General Francois Ruffin led his French 1st Division across the Portina, which was no obstacle, to face just two battalions of the King's German Legion holding the forward slopes. They fought fiercely and after a strong counter-attack the French withdrew suffering over 300 casualties but taking 100 prisoners and leaving nearly 300 British casualties.


The second attack came at 0500 hours with Ruffin leading 4,500 men with 54 guns in support. They advanced in three columns but as the skirmishers moved back and as the French crested the hill the waiting British line stood up and 2,000 men deployed in line two deep opened fire. Wellesley was there encouraging them. Their fire checked the advance and a bayonet charge drove the French back to the Portina. The fire fight took about three minutes, the French columns scattered and left 1,300 casualties on the field. This action finished at 0700 hours and an informal truce followed which enabled the wounded to be recovered and the opposing troops to meet at the brook.


In the meantime Joseph held a meeting with his Chief of Staff, Marshal Jean-Baptiste Jourdain, and his commanders. At 1400 hours the third French attack with two corps was launched across the complete British position whilst a strong cavalry force screened Cuesta's 30,000 men. 34,000 French troops attacked 20,000 British troops. The attacks failed after some notable actions until the battle petered out at nightfall. Victor sought a fourth attack but Joseph refused him so he withdrew east of the River Alberche having lost 7,268 men and 17 guns. British casualties were 5,363 with 800 dead, leaving Wellesley with 15,000 men.

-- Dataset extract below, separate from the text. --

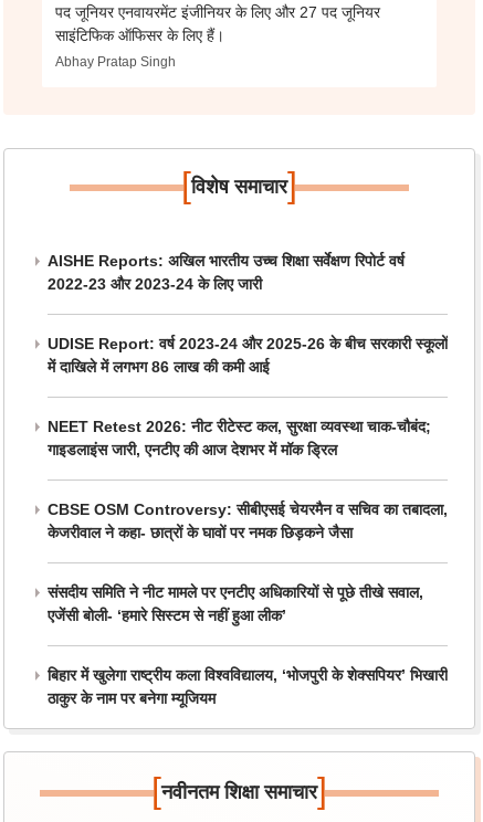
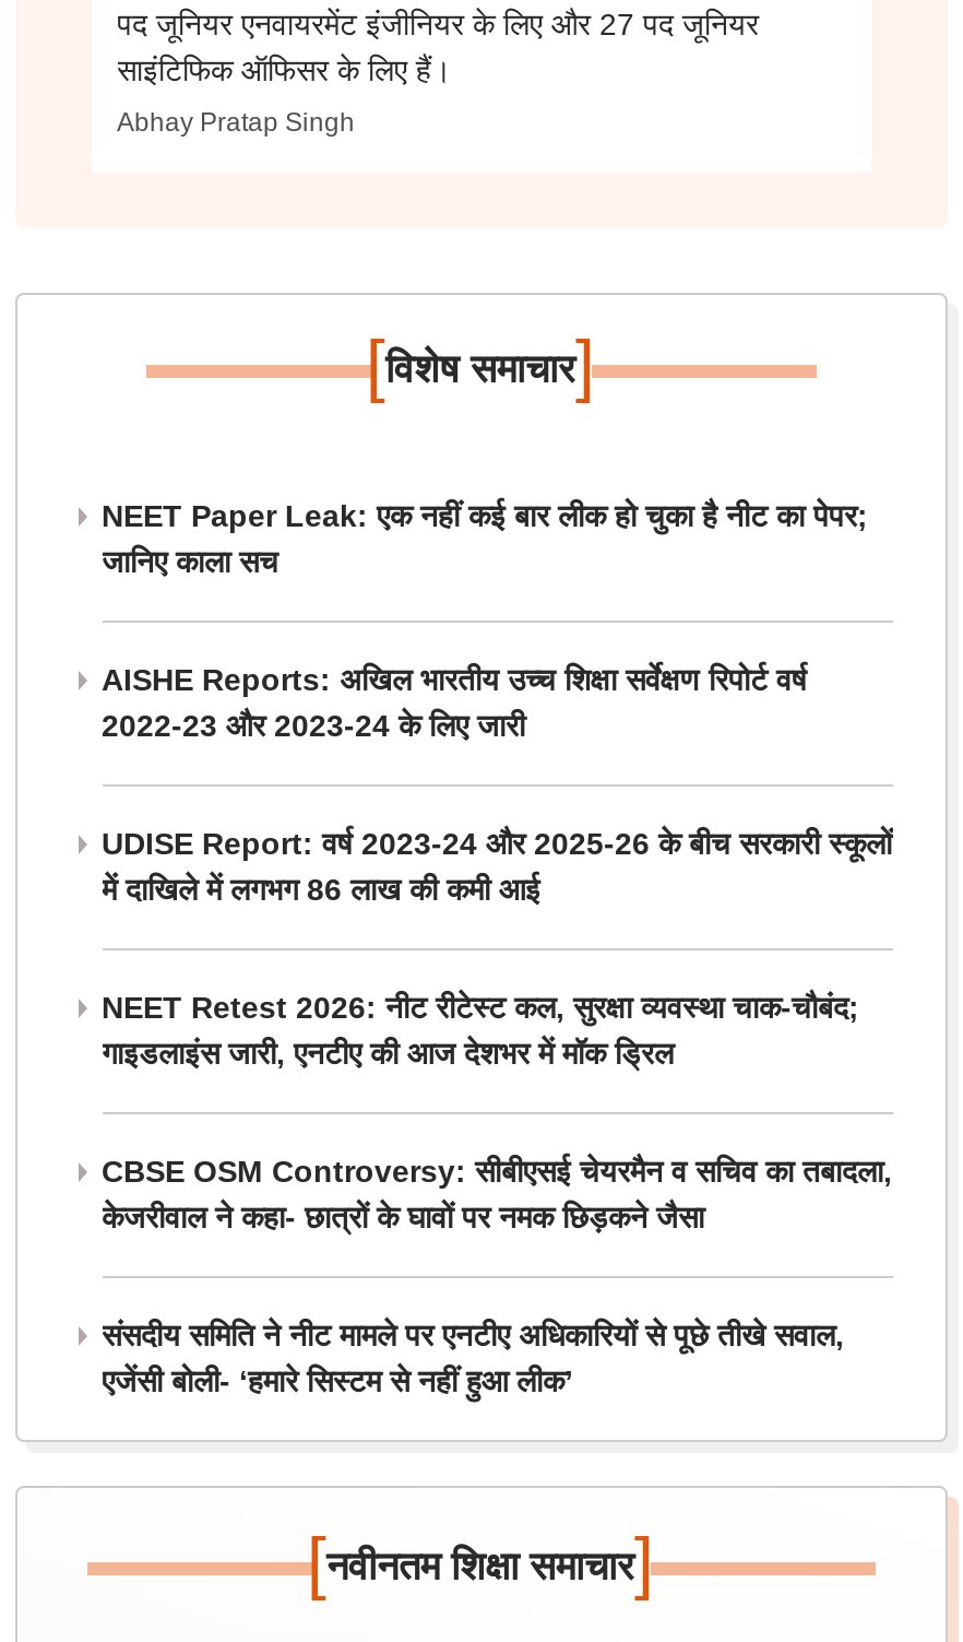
none -> [102,498,868,579] NEET Paper Leak: एक नहीं कई बार लीक हो चुका है नीट का पेपर; | जानिए काला सच
moved [47,252,447,624] -> [102,662,892,1398]: AISHE Reports: अखिल भारतीय उच्च शिक्षा सर्वेक्षण रिपोर्ट वर्ष | 2022-23 और 2023-24 के लिए जारी | UDISE Report: वर्ष 2023-24 और 2025-26 के बीच सरकारी स्कूलों | ... | संसदीय समिति ने नीट मामले पर एनटीए अधिकारियों से पूछे तीखे सवाल, | एजेंसी बोली- ‘हमारे सिस्टम से नहीं हुआ लीक’
[47,666,447,707] बिहार में खुलेगा राष्ट्रीय कला विश्वविद्यालय, ‘भोजपुरी के शेक्सपियर’ भिखारी | ठाकुर के नाम पर बनेगा म्यूजियम -> none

The Light Brigade under Brigadier General Robert Craufurd arrived on 29th July having marched 42 miles in 26 hours. They immediately manned the outposts and cleared the dead from the battlefield to burn them in great pyres. In the heat the stench was quite powerful and the battlefield was horrific.

The spur from where Wellesley and Hill commanded, together with the Hospital Tree is on private land

A fine memorial stands near the motorway exit with the names of the Allied and French regiments engraved on the three legs of the tripod

After this popular victory Wellesley was raised to the peerage to become Viscount Wellington of Talavera, by which he is named from here on.


Wellington now withdrew to Oropesa but in August he learnt that Marshal Soult was advancing south from Salamanca with 50,000 men. This posed a threat to the lines of communication with Portugal and Wellington was forced to fall back to Badajoz, guarding the route to Lisbon but staying on Spanish soil for diplomatic reasons. Later in the year the Allies suffered reverses elsewhere in Spain but in the meantime Wellington concentrated on building defences astride the roads into Portugal and initiated construction work on the Lines of Torres Vedras, a deep defensive system protecting Lisbon.